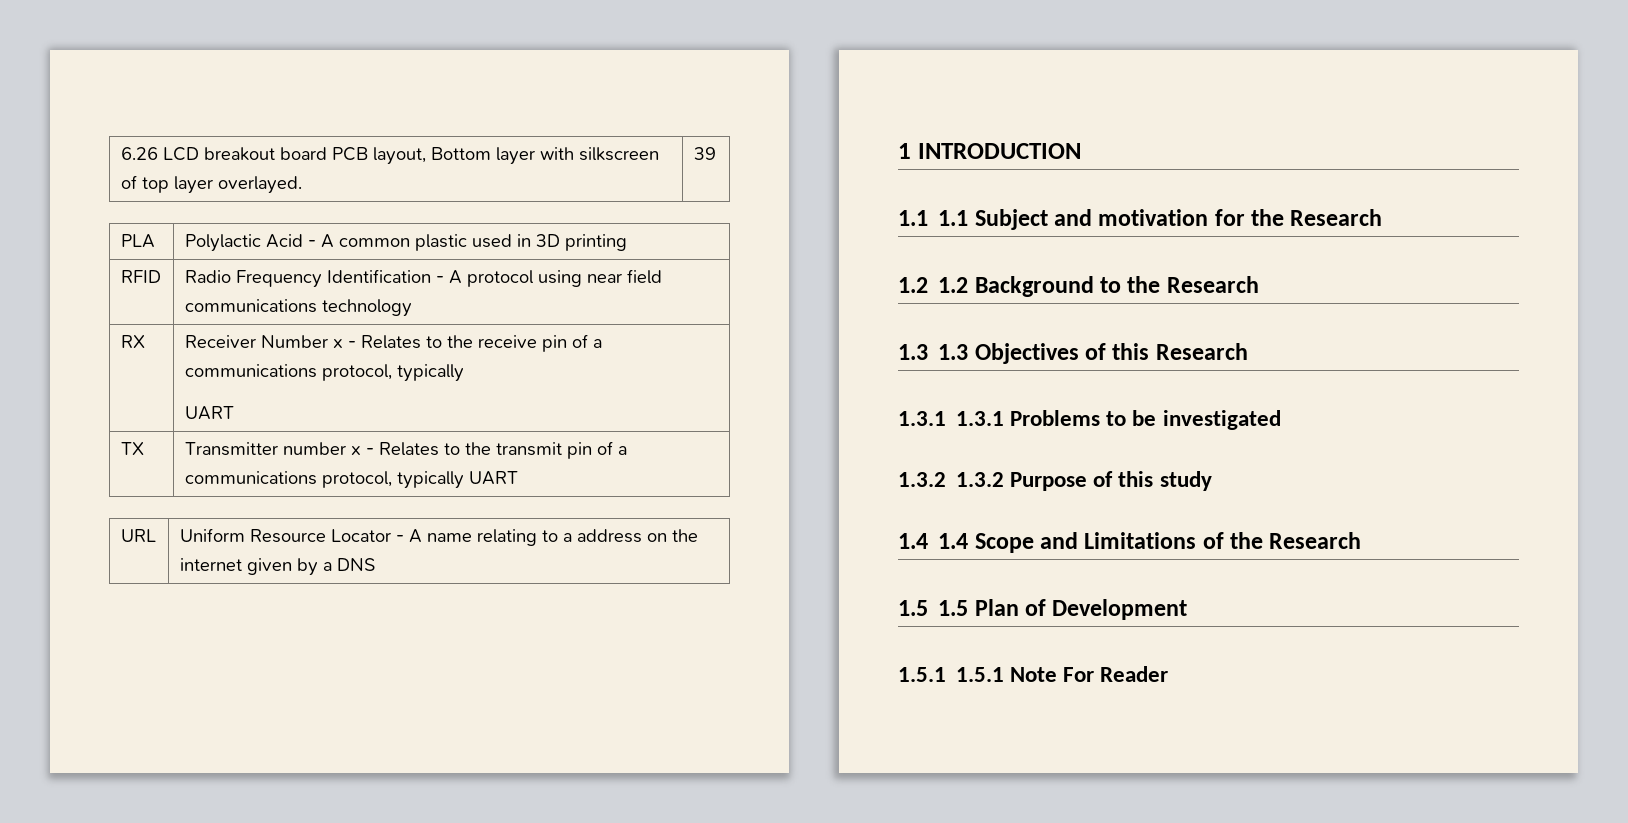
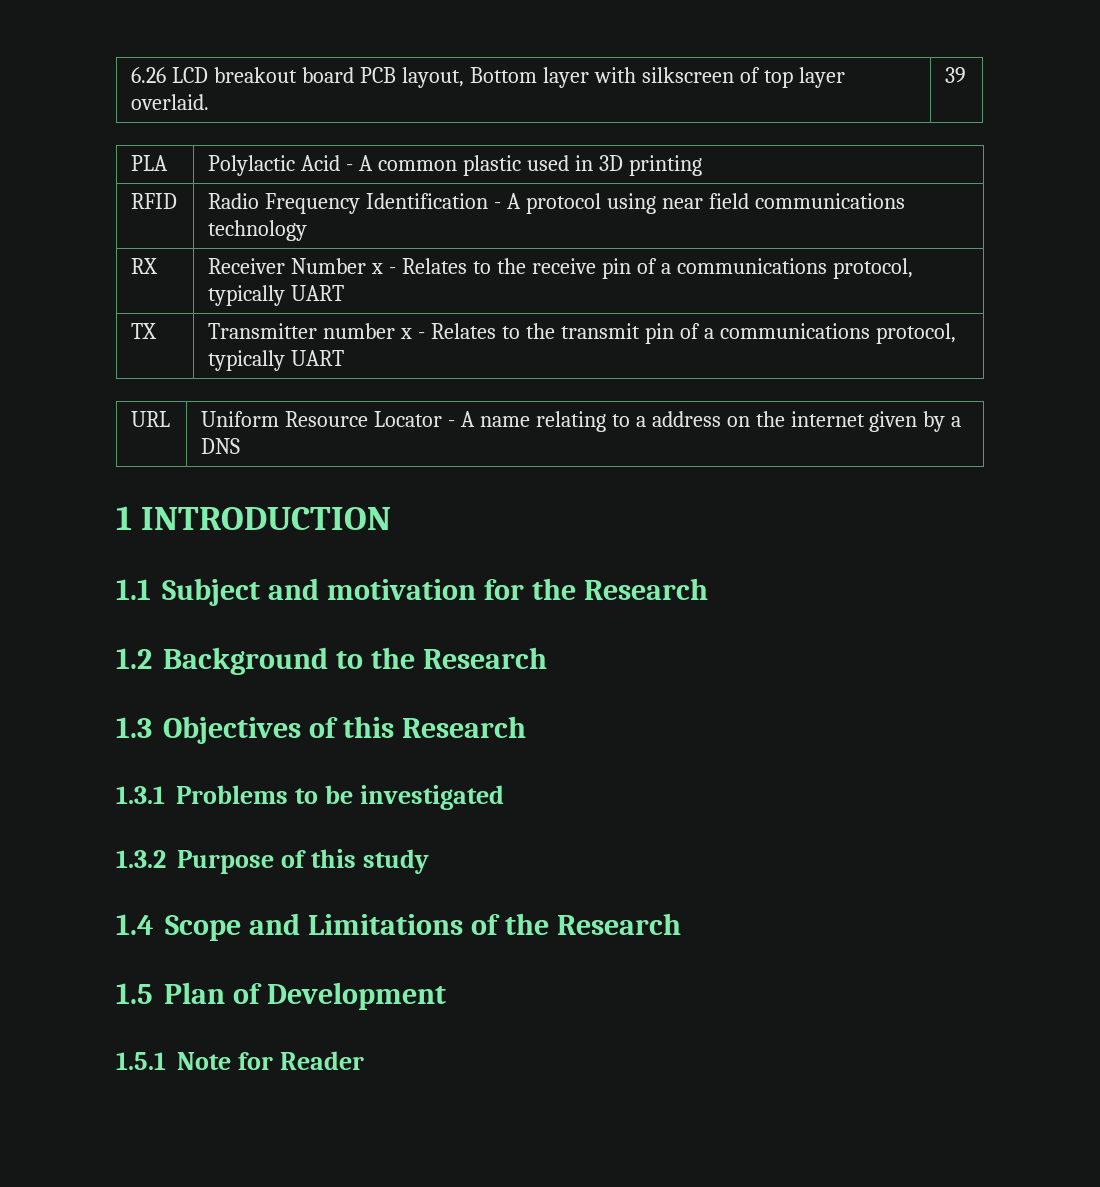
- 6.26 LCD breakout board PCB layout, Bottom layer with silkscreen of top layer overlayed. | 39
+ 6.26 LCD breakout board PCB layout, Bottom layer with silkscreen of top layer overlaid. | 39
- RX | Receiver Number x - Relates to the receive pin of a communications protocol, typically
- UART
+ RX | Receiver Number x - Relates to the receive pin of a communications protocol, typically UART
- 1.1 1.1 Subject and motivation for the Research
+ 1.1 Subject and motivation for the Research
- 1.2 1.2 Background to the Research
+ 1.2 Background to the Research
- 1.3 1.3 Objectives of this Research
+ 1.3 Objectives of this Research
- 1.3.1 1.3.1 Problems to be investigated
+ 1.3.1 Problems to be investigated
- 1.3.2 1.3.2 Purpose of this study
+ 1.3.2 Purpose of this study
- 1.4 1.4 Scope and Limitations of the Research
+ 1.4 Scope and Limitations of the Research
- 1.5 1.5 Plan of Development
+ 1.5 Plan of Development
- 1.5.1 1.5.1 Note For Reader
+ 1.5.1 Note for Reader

= = =

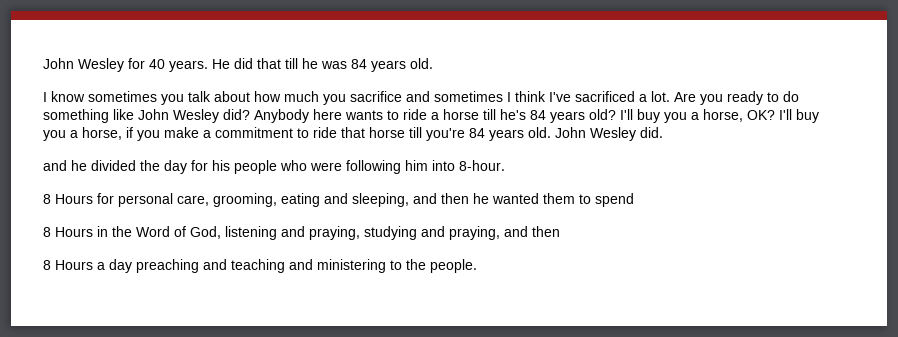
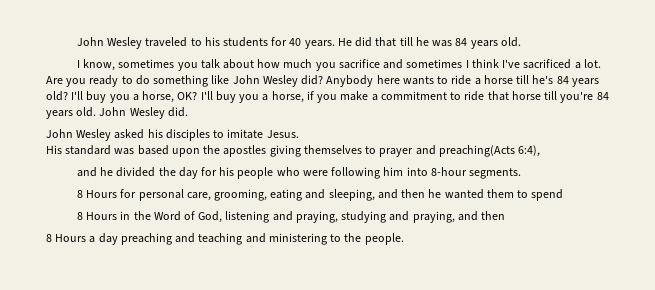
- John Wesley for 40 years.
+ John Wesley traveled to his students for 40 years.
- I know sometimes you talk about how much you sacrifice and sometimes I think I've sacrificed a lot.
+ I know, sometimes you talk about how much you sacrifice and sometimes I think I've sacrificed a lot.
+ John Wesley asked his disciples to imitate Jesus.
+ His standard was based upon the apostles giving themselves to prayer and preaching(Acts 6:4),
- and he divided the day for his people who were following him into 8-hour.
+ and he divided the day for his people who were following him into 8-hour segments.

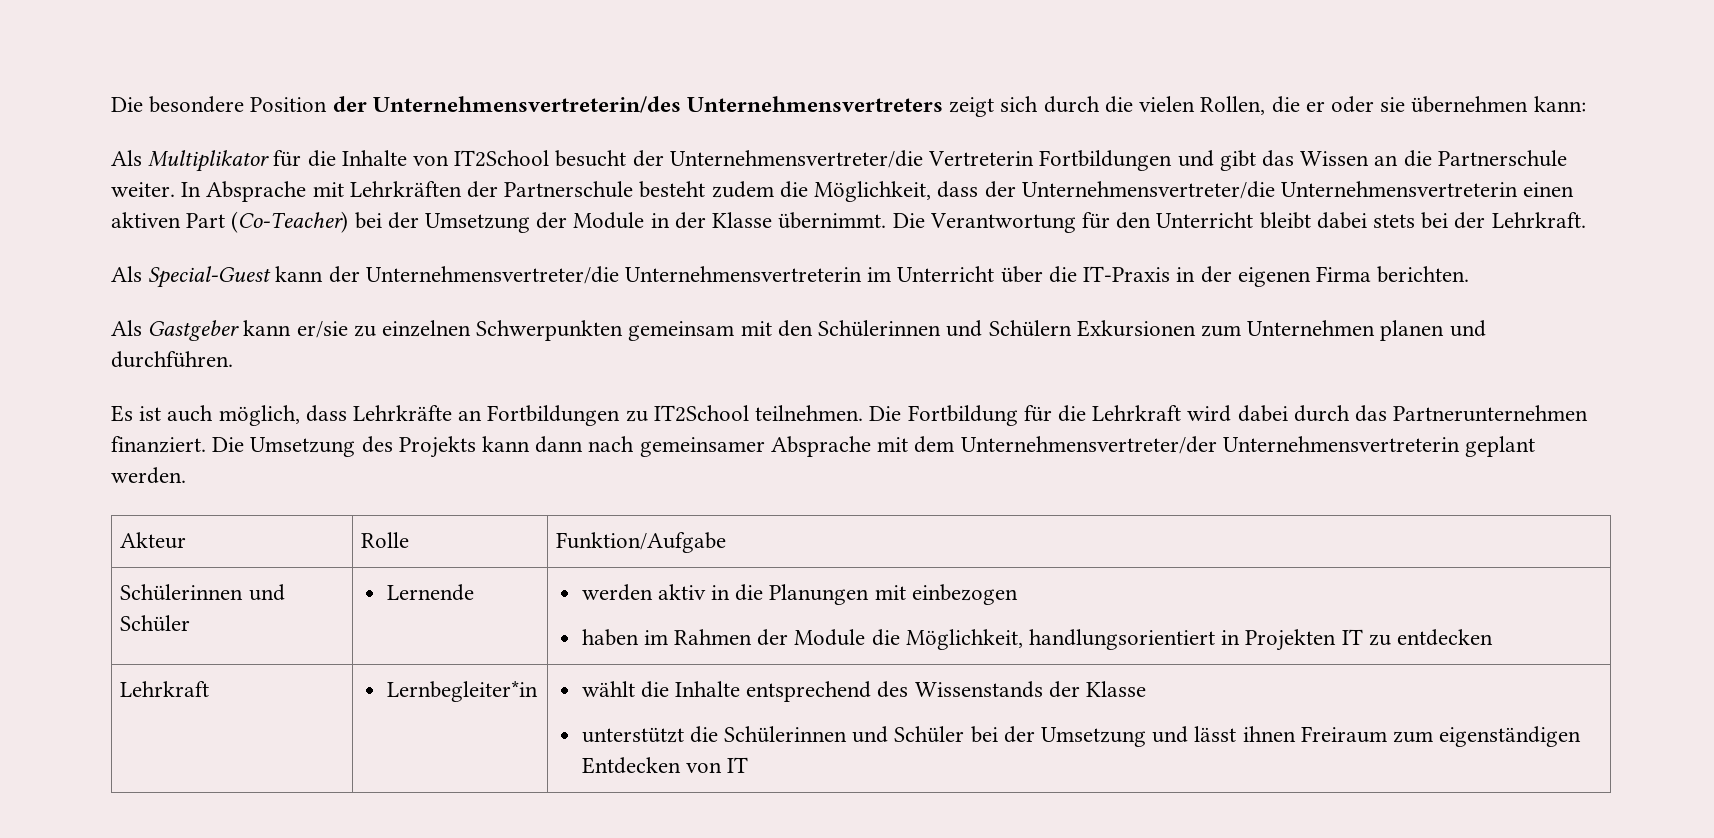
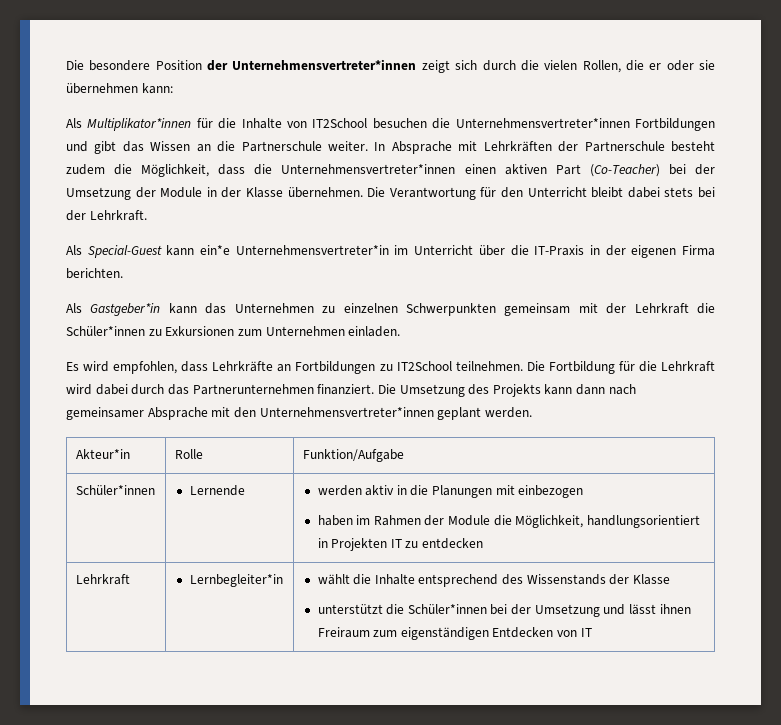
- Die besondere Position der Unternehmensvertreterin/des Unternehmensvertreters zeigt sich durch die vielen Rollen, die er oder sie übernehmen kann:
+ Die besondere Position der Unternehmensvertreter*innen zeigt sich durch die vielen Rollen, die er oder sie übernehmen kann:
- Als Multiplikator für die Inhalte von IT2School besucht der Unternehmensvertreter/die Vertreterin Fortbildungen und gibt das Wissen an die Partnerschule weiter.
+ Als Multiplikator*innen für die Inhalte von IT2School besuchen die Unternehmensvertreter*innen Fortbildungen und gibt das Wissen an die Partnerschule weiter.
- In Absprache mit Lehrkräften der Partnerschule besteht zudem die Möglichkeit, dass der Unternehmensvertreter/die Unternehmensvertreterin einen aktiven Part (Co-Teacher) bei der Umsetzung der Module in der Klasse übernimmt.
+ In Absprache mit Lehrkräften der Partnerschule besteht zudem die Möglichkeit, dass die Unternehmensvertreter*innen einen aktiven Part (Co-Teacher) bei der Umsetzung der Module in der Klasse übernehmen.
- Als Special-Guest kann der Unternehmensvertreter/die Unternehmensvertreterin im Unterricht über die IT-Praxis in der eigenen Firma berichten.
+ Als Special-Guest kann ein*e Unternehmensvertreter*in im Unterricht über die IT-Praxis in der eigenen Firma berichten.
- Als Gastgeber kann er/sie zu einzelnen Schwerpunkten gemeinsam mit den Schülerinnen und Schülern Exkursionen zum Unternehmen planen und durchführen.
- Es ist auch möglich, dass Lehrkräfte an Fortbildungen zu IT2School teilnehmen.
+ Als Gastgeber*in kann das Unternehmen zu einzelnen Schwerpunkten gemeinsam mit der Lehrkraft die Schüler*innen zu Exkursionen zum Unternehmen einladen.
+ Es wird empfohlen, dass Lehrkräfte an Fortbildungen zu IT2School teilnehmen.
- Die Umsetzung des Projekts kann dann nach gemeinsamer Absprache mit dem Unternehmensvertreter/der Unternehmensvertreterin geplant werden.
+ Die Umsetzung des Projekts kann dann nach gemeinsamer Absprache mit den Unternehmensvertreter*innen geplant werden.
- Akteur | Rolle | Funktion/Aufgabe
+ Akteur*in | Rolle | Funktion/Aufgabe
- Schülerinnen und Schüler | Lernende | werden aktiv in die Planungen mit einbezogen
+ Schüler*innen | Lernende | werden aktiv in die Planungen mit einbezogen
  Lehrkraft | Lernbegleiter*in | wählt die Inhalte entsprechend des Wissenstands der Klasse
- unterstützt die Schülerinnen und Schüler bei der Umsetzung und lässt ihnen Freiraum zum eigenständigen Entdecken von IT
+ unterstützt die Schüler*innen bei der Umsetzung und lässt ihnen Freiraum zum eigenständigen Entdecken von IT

= = =

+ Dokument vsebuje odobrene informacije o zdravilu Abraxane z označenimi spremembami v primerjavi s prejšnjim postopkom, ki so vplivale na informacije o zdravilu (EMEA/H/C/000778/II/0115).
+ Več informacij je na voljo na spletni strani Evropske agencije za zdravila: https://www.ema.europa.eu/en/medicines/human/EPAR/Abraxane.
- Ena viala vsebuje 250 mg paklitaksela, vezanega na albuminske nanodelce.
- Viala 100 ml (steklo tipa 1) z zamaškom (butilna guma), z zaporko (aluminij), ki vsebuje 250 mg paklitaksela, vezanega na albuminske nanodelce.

= = =

### TASK REQUIREMENTS
If a line of the data above contains "Limitations", copy it out.

### OUTPUT BELOW
- 1.4 1.4 Scope and Limitations of the Research
+ 1.4 Scope and Limitations of the Research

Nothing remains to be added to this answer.